The couple were found guilty of sexual discrimination by District Judge Isobel Brownlie who issued the ruling at the Belfast County Court in May 2015 after LGBT activist Gareth Lee took them to court in 2014 for refusing an order.

The bakers declined to make a cake featuring the "Sesame Street" characters Bert and Ernie with a pro same-sex marriage slogan. They explained that their opposition stems from their deeply held religious beliefs, and were fined £500 (U.S. $775) in damages, which Lee said would be donated to charity.

Scoffield said the case is more than just about the baking company, but touches on questions of freedom of practice throughout the U.K.

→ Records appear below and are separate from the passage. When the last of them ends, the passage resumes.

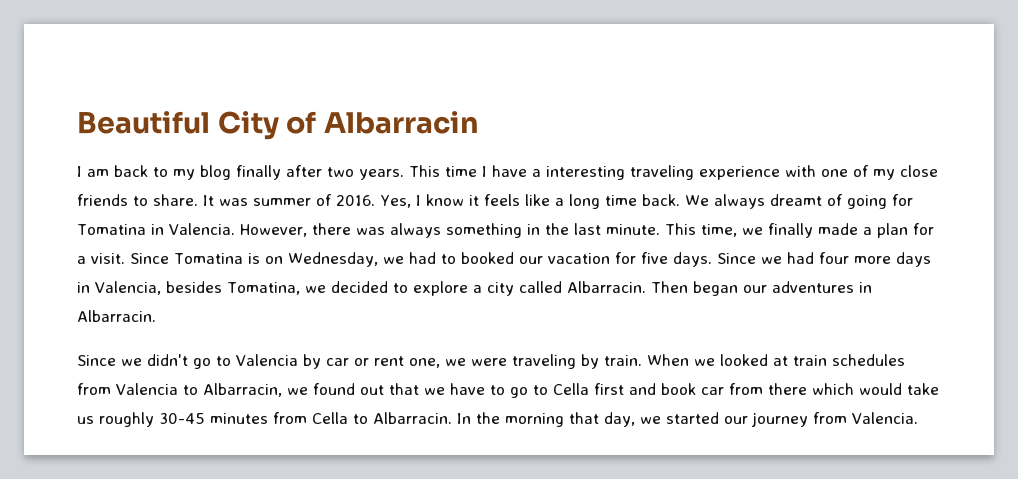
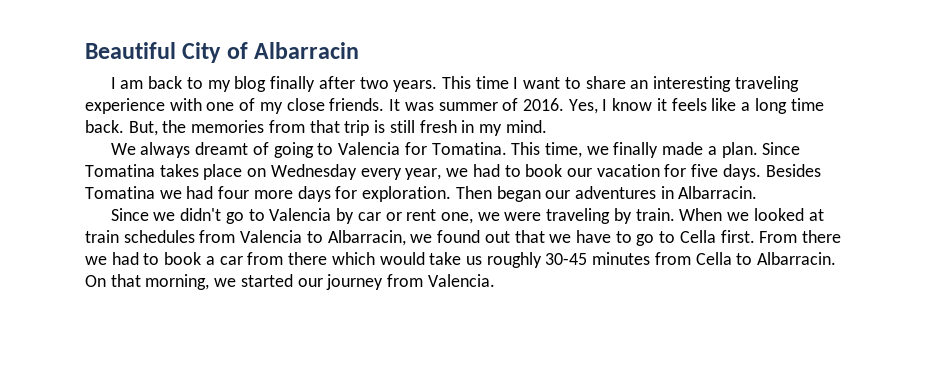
[492,165,541,177] have a -> [523,76,649,89] want to share an
[77,194,198,206] friends to share. -> [329,98,385,111] friends.
(680, 200) none -> [128,120,547,136] But, the memories from that trip is still fresh in my mind. //
[891,194,913,206] [77,223,660,238] for Tomatina in Valencia. However, there was always something in the last minute. -> [317,142,507,155] to Valencia for Tomatina.
[876,223,934,238] [77,252,514,267] plan for a visit. Since Tomatina is on Wednesday, we had to booked -> [721,142,801,158] [85,164,563,180] plan. Since Tomatina takes place on Wednesday every year, we had to book
[716,253,756,264] Since -> [765,164,821,177] [85,186,155,199] Besides Tomatina
[77,281,646,296] in Valencia, besides Tomatina, we decided to explore a city called Albarracin. -> [335,186,452,202] for exploration.
[593,383,696,395] first and book -> [720,230,842,243] [85,252,215,265] first. From there we had to book a
[457,412,635,427] In the morning that day, -> [85,274,210,290] On that morning,

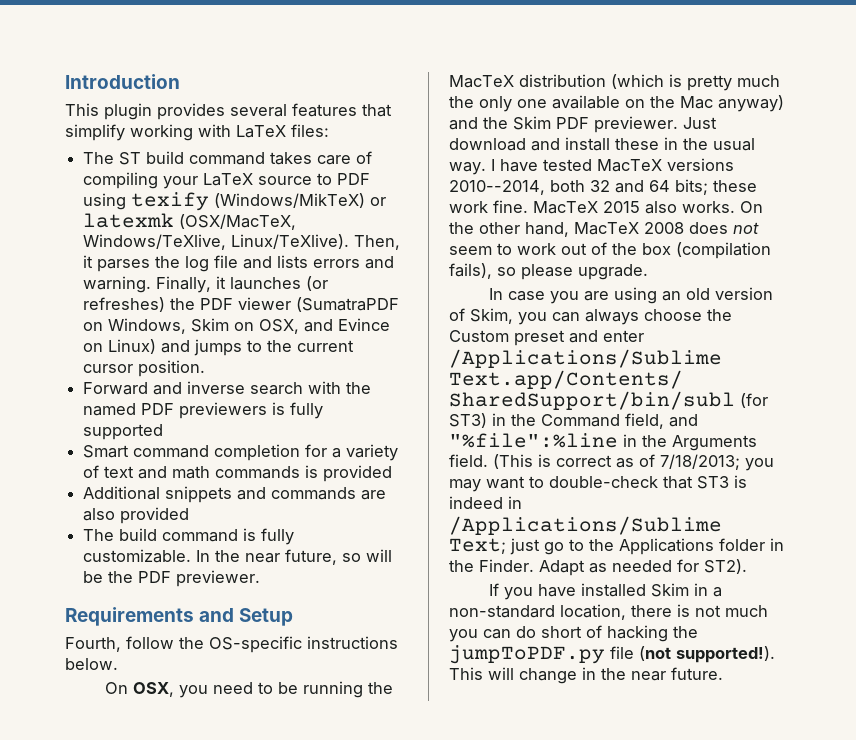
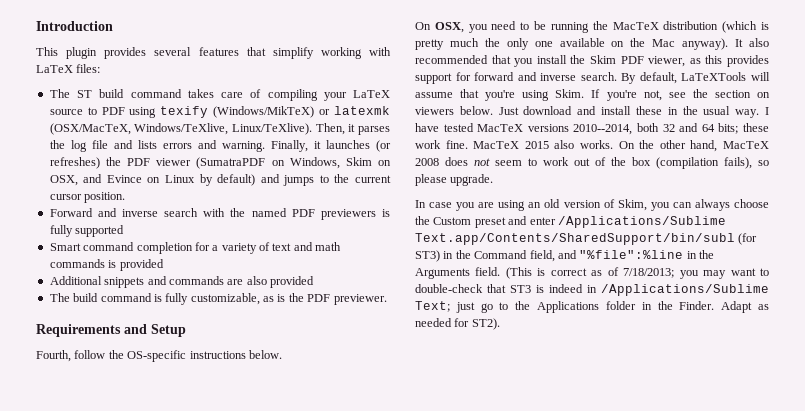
[108,339,157,354] Linux) -> [165,174,256,186] Linux by default)
[83,549,393,565] [83,571,104,583] customizable. In the near future, so will be -> [190,293,286,305] customizable, as is
[718,95,784,112] [449,116,678,133] anyway) and the Skim PDF previewer. -> [682,38,769,50] [415,55,769,67] [415,72,770,84] [415,89,770,101] [415,106,493,115] anyway). It also recommended that you install the Skim PDF viewer, as this provides support for forward and inverse search. By default, LaTeXTools will assume that you're using Skim. If you're not, see the section on viewers below.
[488,583,722,600] [449,604,768,620] [449,625,698,642] [449,645,775,664] [449,667,723,684] // If you have installed Skim in a non-standard location, there is not much you can do short of hacking the jumpToPDF.py file (not supported!). This will change in the near future. -> (500, 324) none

"It makes it extremely difficult for any business such as a printer or someone who, as we have seen in this case, creates T-shirts or creates cakes, to run any kind of bespoke service if faced with the position that someone could come through your door and order something which is clearly objectionable," he told the appeals court of three senior judges.

Daniel McArthur explained that the couple's stance against gay marriage is based on their views of the Bible.

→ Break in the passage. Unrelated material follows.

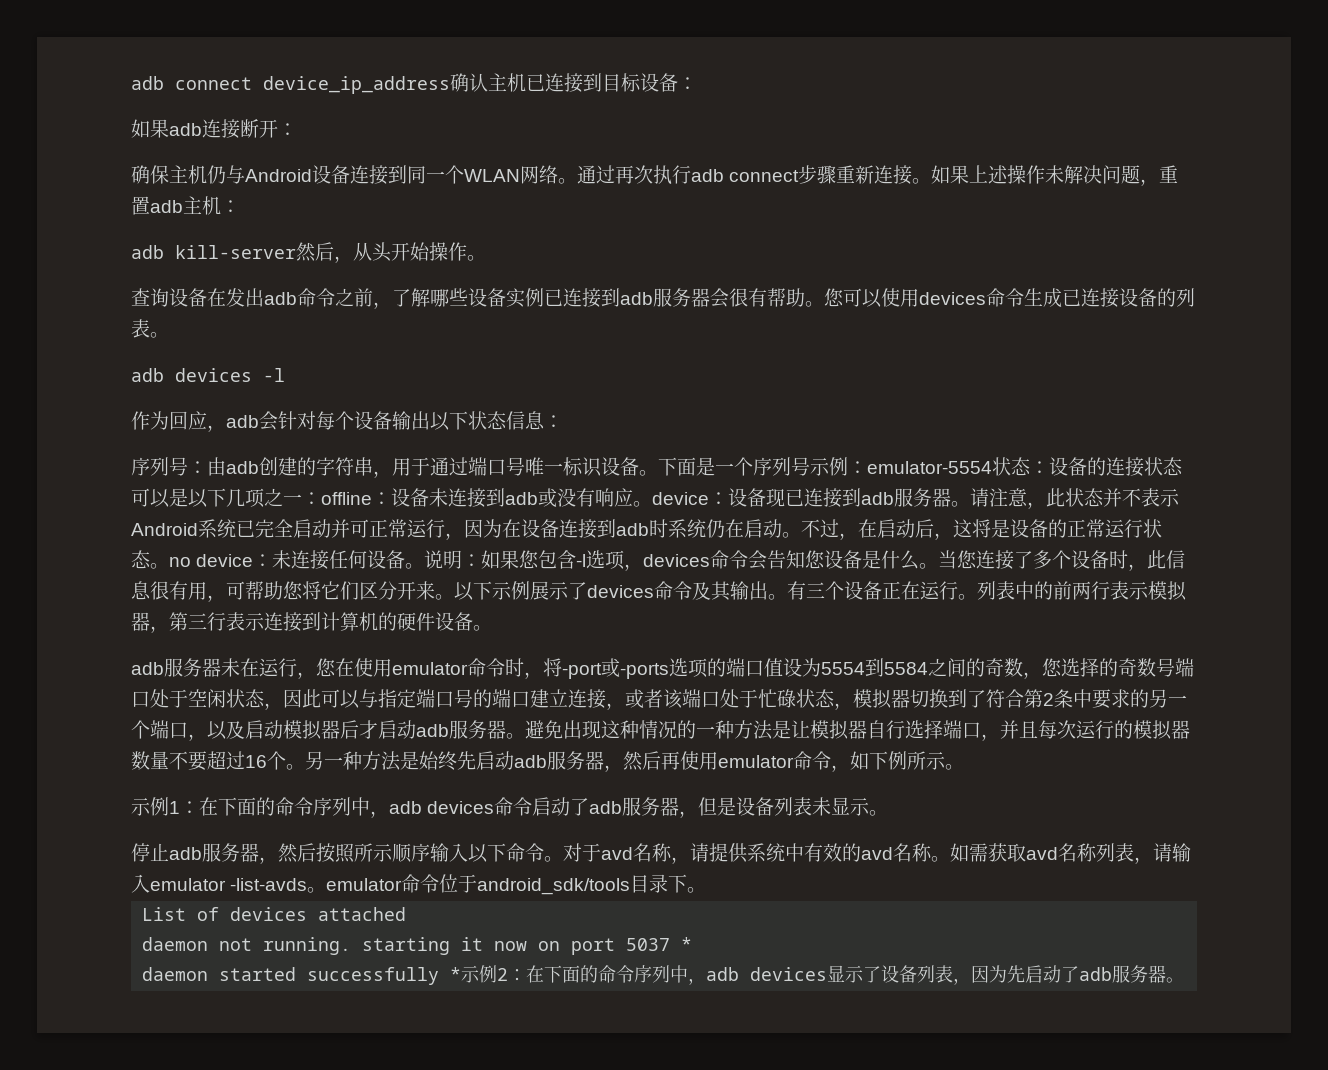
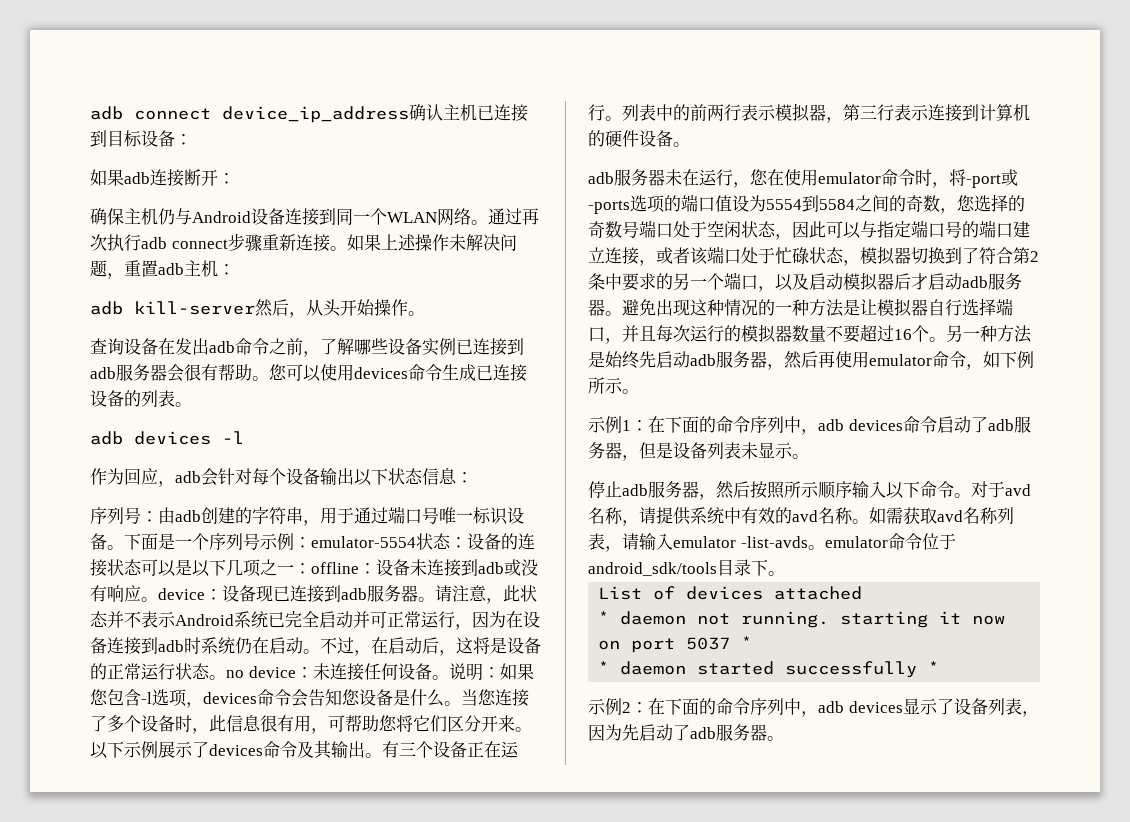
(407, 914) none -> [598,611,610,624] *
(693, 944) none -> [598,661,610,674] *
(462, 974) none -> (940, 667) //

"The Gospel says that we're all sinners and God is the great Judge. None of us can hope to stand before Him on our own strength or our own goodness because we have none," the baker said.

"But we're thankful that Jesus Christ has lived a perfect life, He died an atoning death, and He rose from the dead so that we can be reconciled and have peace with God.

"And it's this hope that sustains us, it is this that gives us joy and it will sustain us whether today we win or we lose this case."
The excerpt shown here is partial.